Educação

Enem amplia acesso ao Prouni e Fies

Programas do MEC usam a nota do exame para ofertar bolsas e financiamento em instituições privadas de ensino superior

Por: Portal Amz em Pauta
10 de Junho de 2026
Foto: Divulgação

A nota do Exame Nacional do Ensino Médio (Enem) segue como uma das principais portas de entrada para a educação superior no Brasil. Por meio dela, estudantes podem disputar bolsas pelo Programa Universidade para Todos (Prouni) e vagas de financiamento pelo Fundo de Financiamento Estudantil (Fies), políticas criadas pelo Ministério da Educação (MEC) para ampliar o acesso de jovens de baixa renda à graduação.

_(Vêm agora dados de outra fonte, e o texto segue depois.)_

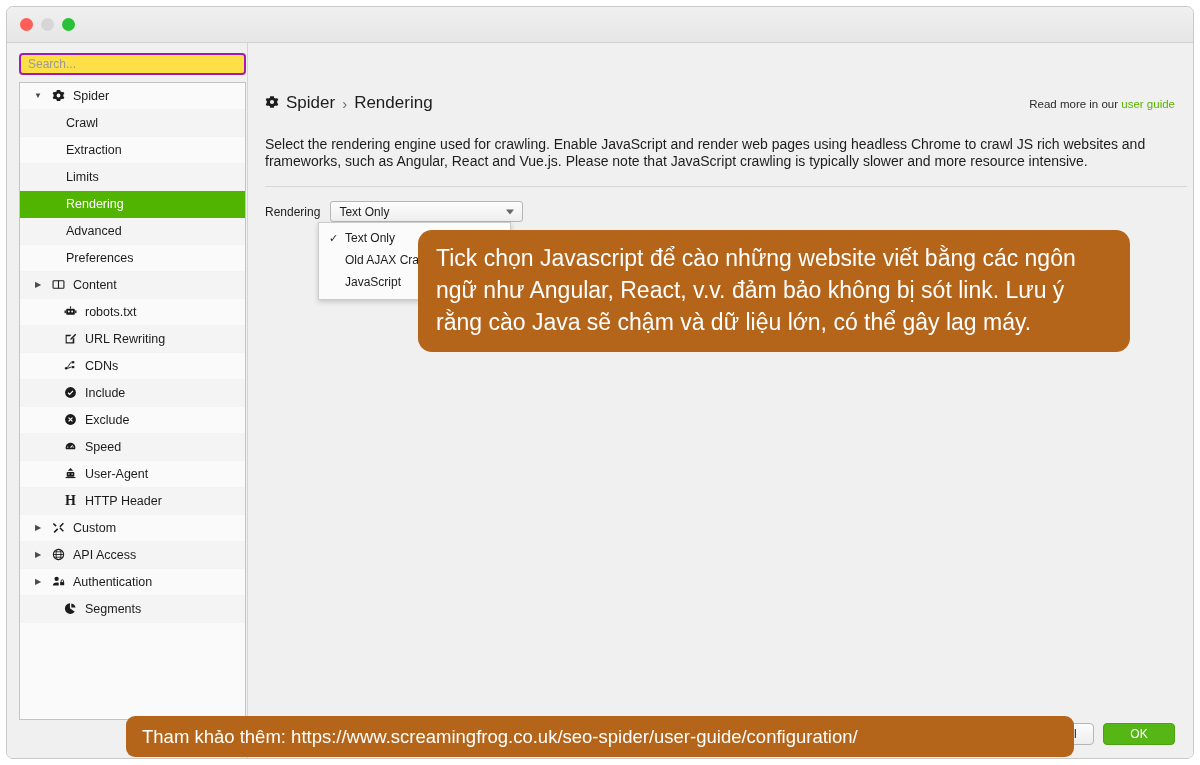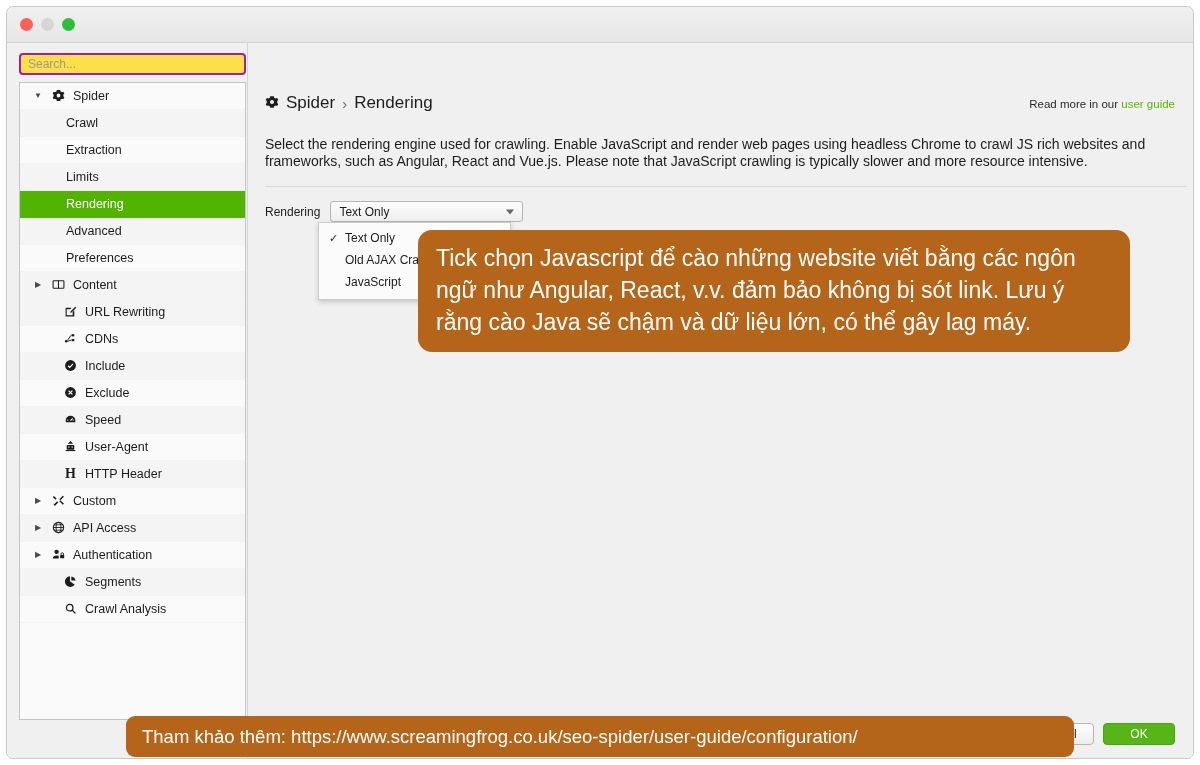--- a/index.html
+++ b/index.html
@@ -342,6 +342,17 @@
                 </svg></span>
               <span class="lbl">Content</span>
             </div>
+            <div class="tree-item lvl1i">
+              <span class="node-icon"><svg width="13" height="13" viewBox="0 0 24 24">
+                  <rect x="4" y="7" width="16" height="11" rx="2" fill="#1c1c1c"></rect>
+                  <circle cx="9" cy="12" r="1.7" fill="#fff"></circle>
+                  <circle cx="15" cy="12" r="1.7" fill="#fff"></circle>
+                  <rect x="11" y="2.5" width="2" height="4" fill="#1c1c1c"></rect>
+                  <rect x="1" y="10" width="2.5" height="5" fill="#1c1c1c"></rect>
+                  <rect x="20.5" y="10" width="2.5" height="5" fill="#1c1c1c"></rect>
+                </svg></span>
+              <span class="lbl">robots.txt</span>
+            </div>
             <div class="tree-item lvl1i alt">
               <span class="node-icon"><svg width="13" height="13" viewBox="0 0 24 24">
                   <path fill="#1c1c1c" d="M3 5h11l-3 3H5v11h11v-6l3-3v11H3z"></path>

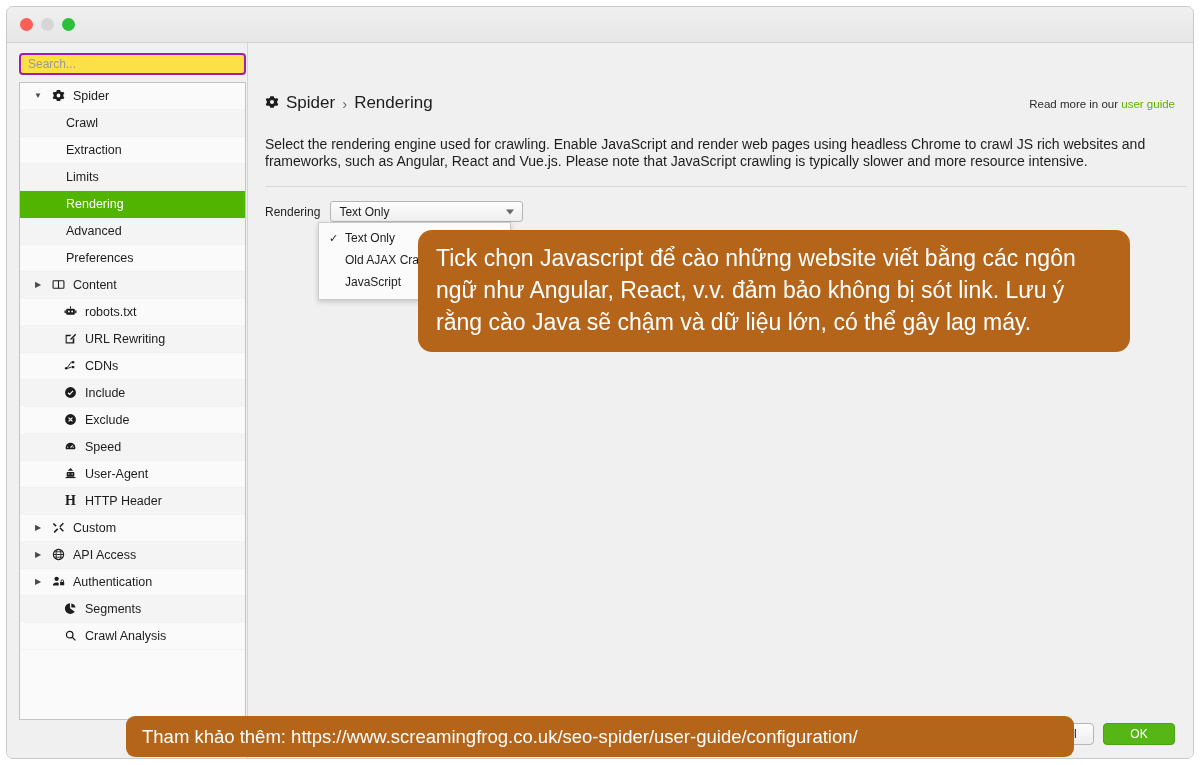--- a/index.html
+++ b/index.html
@@ -442,13 +442,6 @@
                 </svg></span>
               <span class="lbl">Segments</span>
             </div>
-            <div class="tree-item lvl1i">
-              <span class="node-icon"><svg width="13" height="13" viewBox="0 0 24 24">
-                  <circle cx="10.5" cy="10.5" r="6" fill="none" stroke="#1c1c1c" stroke-width="2.4"></circle>
-                  <line x1="15" y1="15" x2="21" y2="21" stroke="#1c1c1c" stroke-width="2.6"></line>
-                </svg></span>
-              <span class="lbl">Crawl Analysis</span>
-            </div>
           </div>
       </div>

As inscrições para o Enem se encerram na sexta-feira (12). Os interessados devem se inscrever pela Página do Participante. As provas serão aplicadas nos dias 8 e 15 de novembro, em todos os estados do país. Além do Prouni e do Fies, a nota do exame também pode ser usada no Sistema de Seleção Unificada (Sisu), em instituições privadas e em processos seletivos de universidades portuguesas conveniadas ao Inep.

Criado em 2004, o Prouni oferece bolsas de estudo em instituições privadas de ensino superior. As bolsas podem ser integrais, com cobertura de 100% da mensalidade, ou parciais, de 50%. Para participar, o candidato precisa ter média superior a 450 pontos no Enem e nota acima de zero na redação. Também é necessário atender aos critérios de renda e não possuir diploma de nível superior.

Nos mais de 20 anos de existência, o Prouni já beneficiou mais de 3,7 milhões de pessoas. A edição do primeiro semestre de 2026 registrou recorde na oferta de bolsas, com mais de 594,5 mil oportunidades entre integrais e parciais. Para Jéssica Rodrigues, cirurgiã-dentista formada com apoio do programa, a política pública foi decisiva. “Em fevereiro deste ano, concluí minha graduação e me tornei cirurgiã-dentista, uma conquista que representa anos de dedicação, perseverança e esperança. O Prouni não oferece apenas uma bolsa de estudos, ele transforma vidas, amplia horizontes e cria oportunidades para pessoas que sonham em ter uma formação de qualidade”, afirmou.

Já o Fies, criado em 2001, permite o financiamento de cursos superiores em instituições privadas com avaliação positiva no Sistema Nacional de Avaliação da Educação Superior (Sinaes). Podem participar estudantes que tenham feito alguma edição do Enem desde 2010, com média superior a 450 pontos, nota acima de zero na redação e renda familiar mensal bruta de até três salários mínimos por pessoa.

O programa realiza dois processos seletivos regulares por ano, além de etapas para preenchimento de vagas remanescentes. Também há reserva de vagas para pretos, pardos, indígenas, quilombolas e pessoas com deficiência, conforme a proporção desses grupos em cada estado, de acordo com o Censo do IBGE.

Em 2024, o MEC passou a desenvolver o Fies Social, voltado a estudantes de baixa renda. A modalidade reserva 50% das vagas em todos os processos seletivos e pode conceder até 100% de financiamento a candidatos inscritos no Cadastro Único para Programas Sociais do Governo Federal, com renda familiar por pessoa de até meio salário mínimo.

Para Sara da Rocha, estudante de medicina pelo Fies, o programa abriu caminho para a permanência no ensino superior. “Optei por usar minha nota do Enem para começar o curso pelo programa. Fui bastante influenciada tanto pelos relatos positivos de amigos que já participavam do Fies, quanto pelos conselhos dos professores do pré-vestibular. O programa tem grande potencial e, sem ele, vários estudantes, que se tornaram ótimos profissionais, teriam desistido do ensino superior”, disse.